Prinsip pertama adalah berlatih melakukan simulasi penalti. Walau dikritik karena tidak bisa menghadirkan nuansa under pressure seperti pada pertandingan sesungguhnya, Young tetap menyarankan pemain untuk mengamati rutinitas melakukan tendangan penalti. Pengamatan dari kegiatan latihan rutin ini akan membentuk prinsip berikutnya, yaitu melatih unsur kecepatan dan memiliki sasaran dalam mengambil tendangan penalti.
Hadirnya kemampuan dasar ini dapat menumbuhkan kekuatan lain dalam diri pemain, yaitu ketenangan. Faktor inilah yang ditekankan Young sebagai bekal utama yang dapat membantu pemain menumbuhkan aspek positif di tengah tekanan saat menghadapi drama adu penalti. Muara dari semua itu adalah keberanian pemain tampil di momen penalti tanpa dihinggapi rasa takut.
Hingga gelaran final Piala Eropa 2020, psikologi penalti masih menjadi tantangan yang dihadapi timnas Inggris. Manajemen adu penalti menjadi seruan pembenahan timnas Inggris.

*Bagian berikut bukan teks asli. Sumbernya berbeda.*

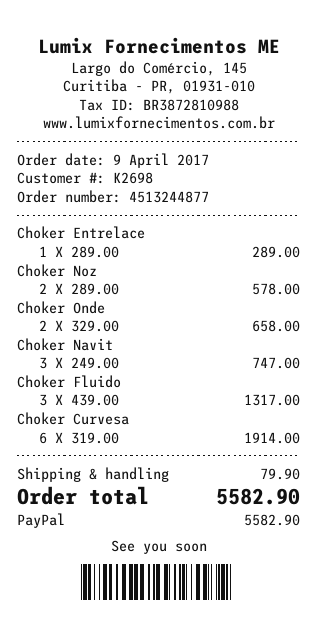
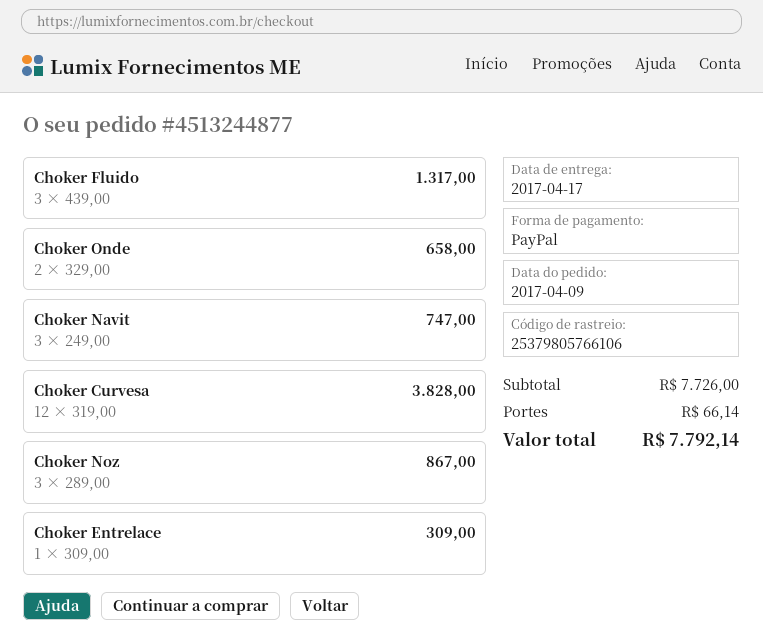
Choker Entrelace: 1 x 289.00 = 289.00 -> 1 x 309.00 = 309.00
Choker Noz: 2 x 289.00 = 578.00 -> 3 x 289.00 = 867.00
Choker Curvesa: 6 x 319.00 = 1914.00 -> 12 x 319.00 = 3828.00
shipping: 79.90 -> 66.14
total: 5582.90 -> 7792.14

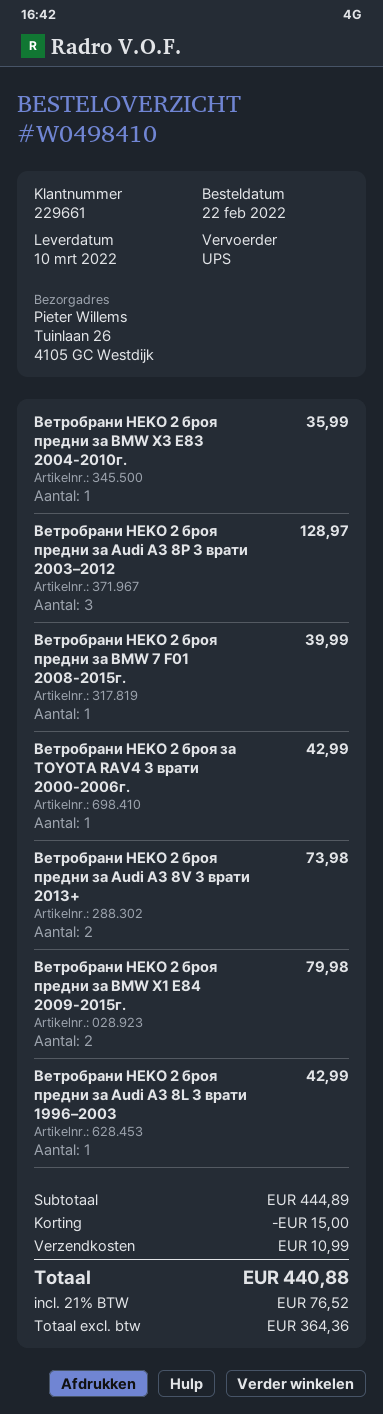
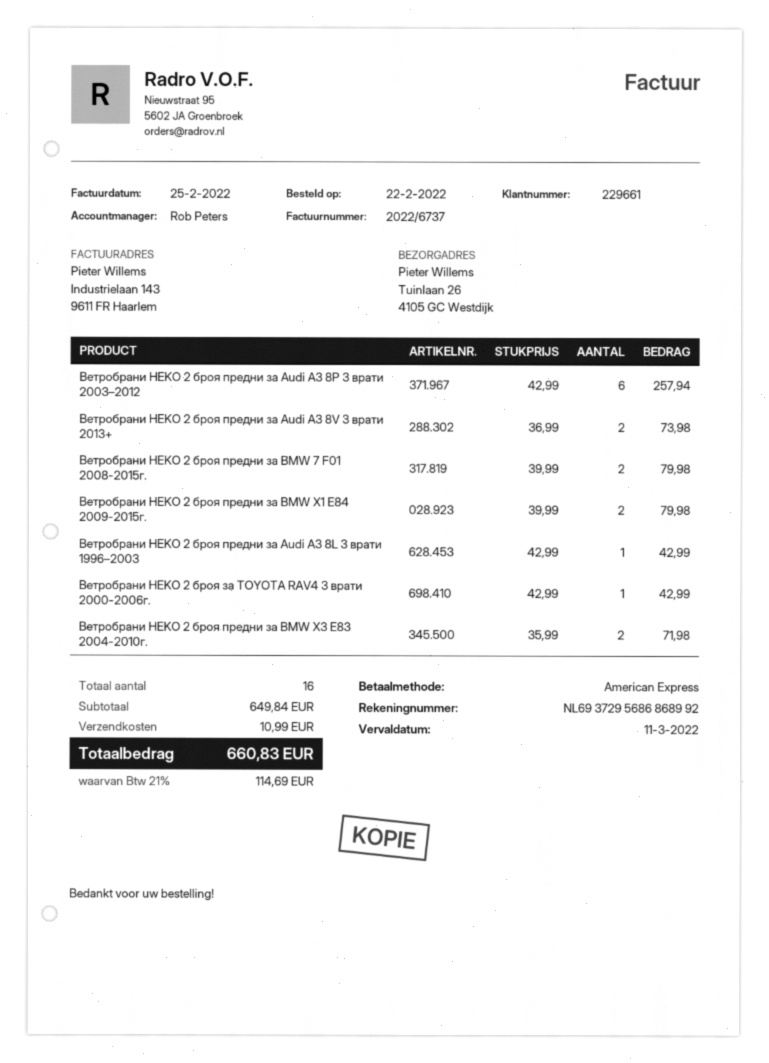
Ветробрани HEKO 2 броя предни за BMW X3 E83 2004-2010г.: 1 for 35.99 -> 2 for 71.98
Ветробрани HEKO 2 броя предни за Audi A3 8P 3 врати 2003–2012: 3 for 128.97 -> 6 for 257.94
Ветробрани HEKO 2 броя предни за BMW 7 F01 2008-2015г.: 1 for 39.99 -> 2 for 79.98
subtotal: 444.89 -> 649.84
discount: 15.00 -> none
tax: 21% = 76.52 -> 21% = 114.69
total: 440.88 -> 660.83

”Rupanya kami perlu membuat akademi khusus untuk melatih tendangan penalti,” ujar Menteri Olahraga Inggris Tony Banks pada 30 Juli 1998 sesaat setelah Inggris kalah dari Argentina di Piala Dunia.
Pernyataan Banks yang diutarakan 23 tahun yang lalu menjadi relevan untuk memperkuat manajemen adu penalti bagi tim Inggris. Menggunakan ahli psikologi di tim nasional, mengevaluasi rekam hasil pertandingan adu penalti, dan membuat skema latihan rutin dapat dilakukan untuk menutup sejarah kelam adu penalti bagi tim Inggris.
Baca juga : Inggris Tak Perlu Menangis Histeris
Inggris pernah melewati masa-masa manis dalam drama adu penalti. Di babak perempat final Piala Eropa 1996, Inggris menang atas Spanyol melalui adu penalti dengan skor 4-2. Inggris di bawah pelatih Gareth Southgate juga berhasil lolos ke perempat final Piala Dunia 2018 setelah pada babak 16 besar menyingkirkan Kolombia lewat adu penalti dengan skor 4-3.
Kepelatihan Southgate juga membawa kemenangan bagi Inggris di kejuaraan Liga Nasional Eropa 2019. Inggris keluar sebagai juara ketiga setelah mengalahkan Swiss dengan skor 6-5 lewat adu penalti.
Keberhasilan itu dapat menjadi modal bagi Inggris untuk terus menyiapkan diri menghadapi adu penalti di pertandingan-pertandingan yang menentukan.